Plaintiffs are once again beginning to test the limits of tort law to accommodate social media. Seattle and other public school districts recently sued TikTok, YouTube, and other platforms based on the long-standing nuisance theory, arguing that these companies endanger public health by fostering a toxic online environment. When two children were killed in a high-speed crash trying to activate Snapchat’s “speed filter,” the Ninth Circuit allowed a cause of action to be brought against the company for negligent design. Snap could be held liable for the “foreseeable consequences” of its irresponsible function, the court reasoned, even though the “speed filter” always accompanied user-generated content. Washington election officials successfully sued Facebook, despite its Section 230 objection, for failing to keep records of political ads in the state. The emphasis, once again, was on Facebook’s own conduct around the ads, rather than the content of the ads themselves.

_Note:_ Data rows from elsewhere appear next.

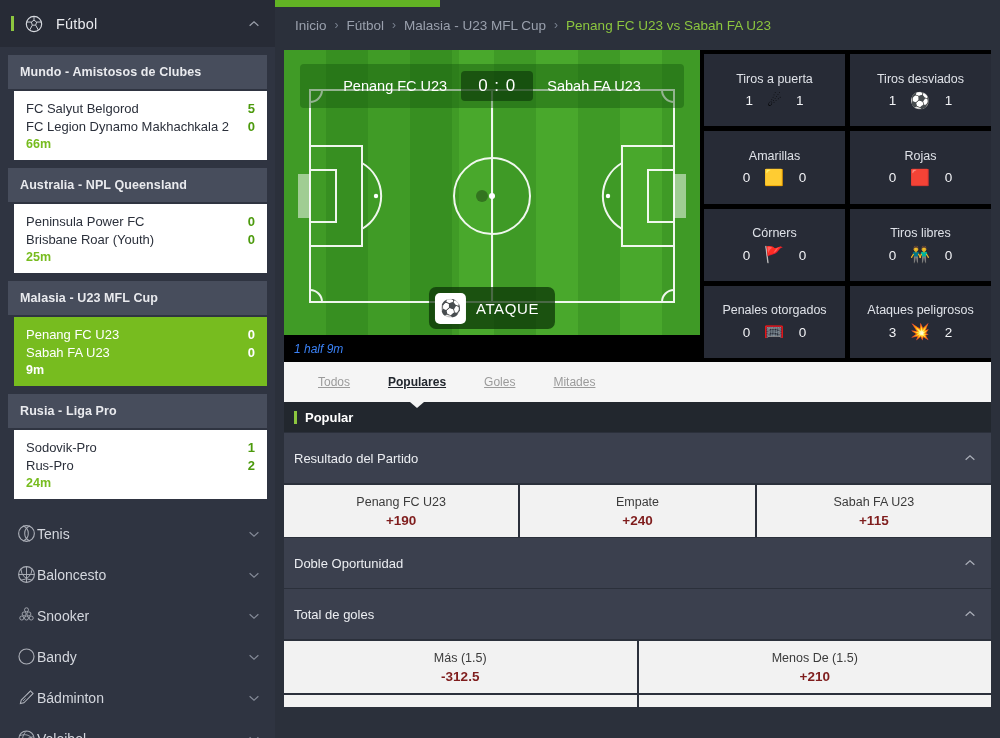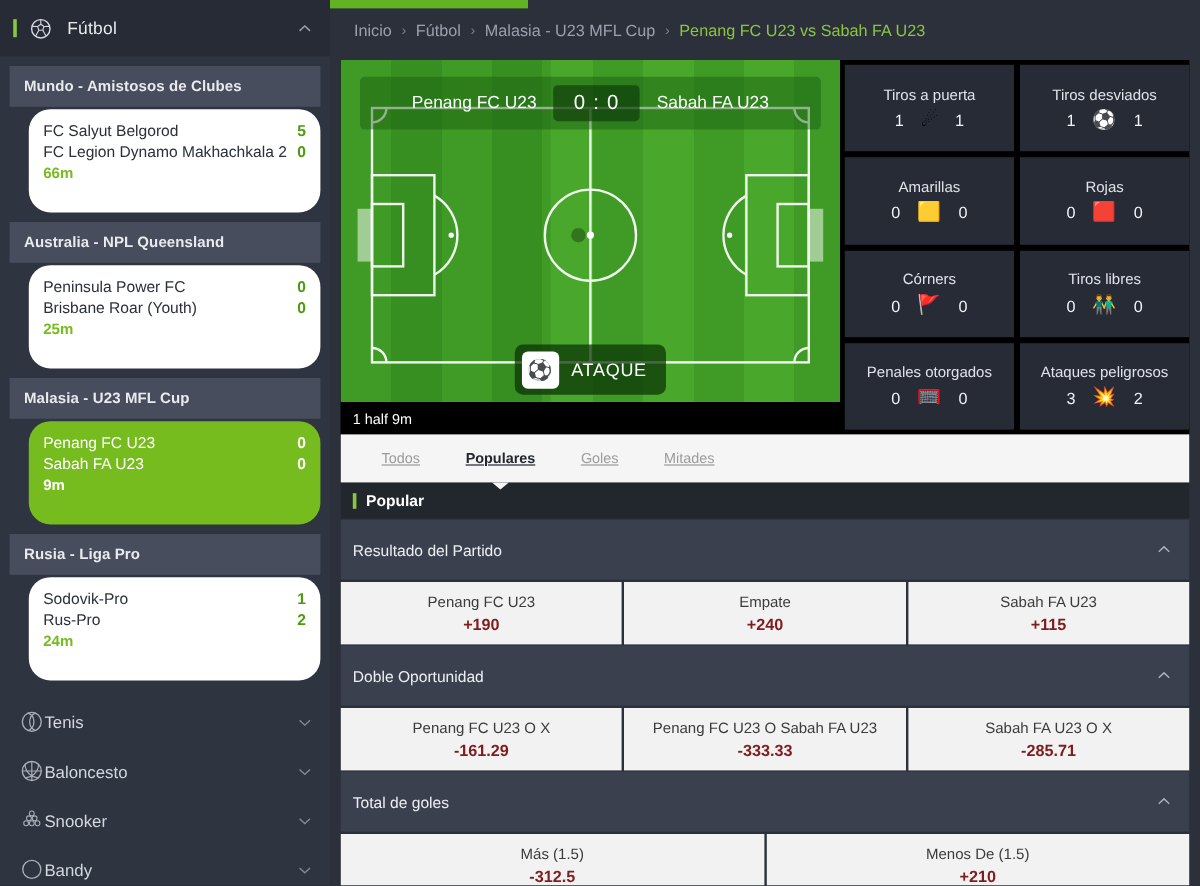--- a/index.html
+++ b/index.html
@@ -44,7 +44,7 @@
     padding: 10px 12px; margin: 8px 8px 0 8px; letter-spacing: .1px;
   }
   .match-card {
-    background: #ffffff; margin: 2px 8px 0 24px; padding: 9px 12px 26px 12px; border-radius: 18px;
+    background: #ffffff; margin: 2px 8px 0 14px; padding: 9px 12px 9px 12px;
   }
   .match-card.sel { background: #77bc1f; }
   .mrow { display: flex; justify-content: space-between; align-items: baseline; }

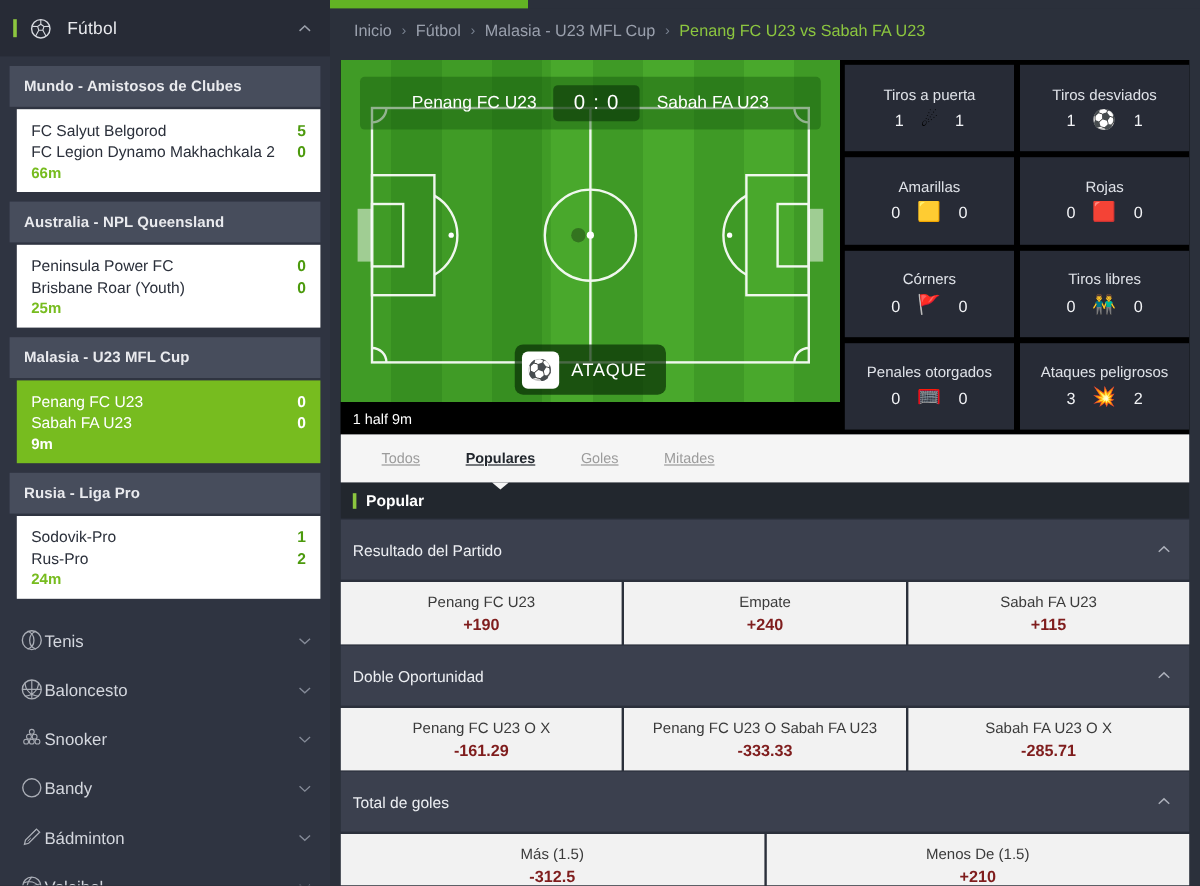--- a/index.html
+++ b/index.html
@@ -104,8 +104,8 @@
   }
   .ataque .txt { color: #fff; font-size: 15px; letter-spacing: .6px; }
   .halftime {
-    height: 27px; background: #000; color: #ffffff; font-size: 12px;
-    display: flex; align-items: center; padding-left: 10px;
+    height: 27px; background: #000; color: #3b82f6; font-size: 12px;
+    display: flex; align-items: center; padding-left: 10px; font-style: italic;
   }
 
   .statgrid {

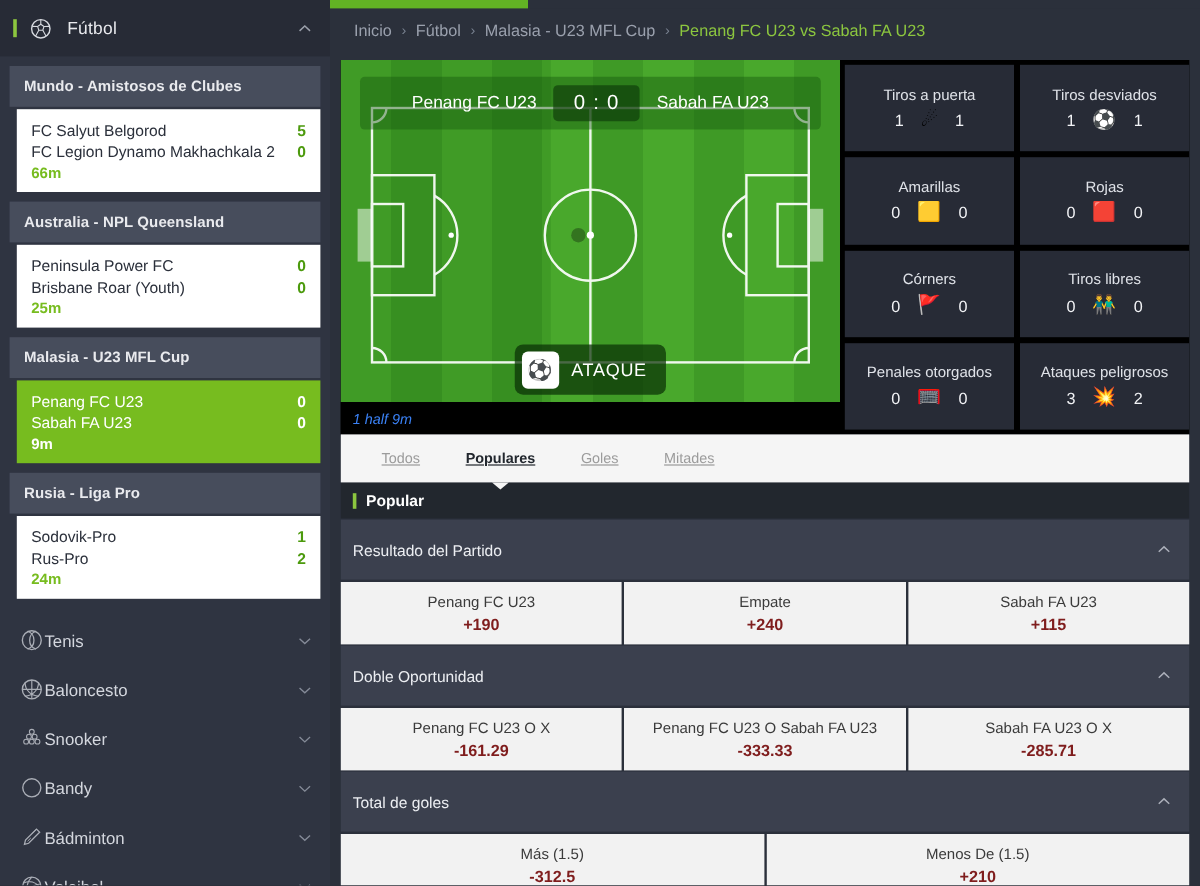--- a/index.html
+++ b/index.html
@@ -469,20 +469,6 @@
         <path d="M3 10 L8 5.4 L13 10" fill="none" stroke="#c7cbd4" stroke-width="1.4"></path>
       </svg>
     </div>
-    <div class="mkt-row">
-      <div class="outcome">
-        <span class="lbl">Penang FC U23 O X</span>
-        <span class="odd">-161.29</span>
-      </div>
-      <div class="outcome">
-        <span class="lbl">Penang FC U23 O Sabah FA U23</span>
-        <span class="odd">-333.33</span>
-      </div>
-      <div class="outcome">
-        <span class="lbl">Sabah FA U23 O X</span>
-        <span class="odd">-285.71</span>
-      </div>
-    </div>
 
     <div class="mkt-head">
       <span class="t">Total de goles</span>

Admittedly, there is a fine line between attributing third-party content to the platform, something federal law prohibits, and holding the platform liable for foreseeable harm to individuals and communities, something tort law encourages. What did TikTok do wrong in Anderson? They did not film or upload a dangerous challenge video, and they cannot be held liable for hosting, distributing, or even recommending it. But has TikTok invested enough time and resources into protecting children on the platform, especially given what the company knows about the toxic content that appears there? Should families like Nylah’s be able to rely on TikTok’s own community guidelines, which pledge to “[r]estrict content that is unsuitable for young people”? These questions sound less like derivative liability than noncompliance and misconduct. Section 230 was supposed to be a shield, not a motto. Courts should try to make sense of this question, rather than pretending that Section 230 doesn’t exist. Obviously erroneous interpretations of Section 230, such as the Third Circuit’s in Anderson v. TikTok, Inc., only set the law back.